WORK ITEM >> Stopping right after the line with "virtualenv source install.", please reproduce the material below exactly from its first line.

DATASET RECORDS >>
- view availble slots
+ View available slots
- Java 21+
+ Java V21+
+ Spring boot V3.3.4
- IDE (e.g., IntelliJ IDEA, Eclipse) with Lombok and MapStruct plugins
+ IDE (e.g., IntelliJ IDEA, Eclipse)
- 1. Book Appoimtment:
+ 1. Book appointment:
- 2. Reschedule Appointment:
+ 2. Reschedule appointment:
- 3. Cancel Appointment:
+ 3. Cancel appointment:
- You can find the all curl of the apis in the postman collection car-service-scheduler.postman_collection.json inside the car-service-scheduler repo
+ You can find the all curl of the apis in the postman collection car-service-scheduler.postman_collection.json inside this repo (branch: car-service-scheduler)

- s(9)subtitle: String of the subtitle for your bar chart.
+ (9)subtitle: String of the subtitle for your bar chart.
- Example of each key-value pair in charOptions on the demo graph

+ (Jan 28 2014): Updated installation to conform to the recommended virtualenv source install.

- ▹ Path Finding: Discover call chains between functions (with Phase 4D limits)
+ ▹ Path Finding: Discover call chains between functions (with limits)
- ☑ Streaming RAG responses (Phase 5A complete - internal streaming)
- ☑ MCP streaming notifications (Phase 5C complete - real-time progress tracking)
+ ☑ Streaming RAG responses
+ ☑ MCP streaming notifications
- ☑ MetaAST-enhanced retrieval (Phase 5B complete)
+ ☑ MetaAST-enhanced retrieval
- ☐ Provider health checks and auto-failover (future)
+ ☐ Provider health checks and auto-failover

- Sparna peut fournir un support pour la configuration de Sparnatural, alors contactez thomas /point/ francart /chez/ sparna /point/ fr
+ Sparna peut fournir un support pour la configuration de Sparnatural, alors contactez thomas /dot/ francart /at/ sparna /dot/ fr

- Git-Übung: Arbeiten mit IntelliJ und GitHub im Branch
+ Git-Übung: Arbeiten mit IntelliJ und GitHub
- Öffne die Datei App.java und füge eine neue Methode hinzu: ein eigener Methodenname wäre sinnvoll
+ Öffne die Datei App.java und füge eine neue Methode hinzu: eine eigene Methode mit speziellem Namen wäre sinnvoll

WORKED SOLUTION >>
- view availble slots
+ View available slots
- Java 21+
+ Java V21+
+ Spring boot V3.3.4
- IDE (e.g., IntelliJ IDEA, Eclipse) with Lombok and MapStruct plugins
+ IDE (e.g., IntelliJ IDEA, Eclipse)
- 1. Book Appoimtment:
+ 1. Book appointment:
- 2. Reschedule Appointment:
+ 2. Reschedule appointment:
- 3. Cancel Appointment:
+ 3. Cancel appointment:
- You can find the all curl of the apis in the postman collection car-service-scheduler.postman_collection.json inside the car-service-scheduler repo
+ You can find the all curl of the apis in the postman collection car-service-scheduler.postman_collection.json inside this repo (branch: car-service-scheduler)

- s(9)subtitle: String of the subtitle for your bar chart.
+ (9)subtitle: String of the subtitle for your bar chart.
- Example of each key-value pair in charOptions on the demo graph

+ (Jan 28 2014): Updated installation to conform to the recommended virtualenv source install.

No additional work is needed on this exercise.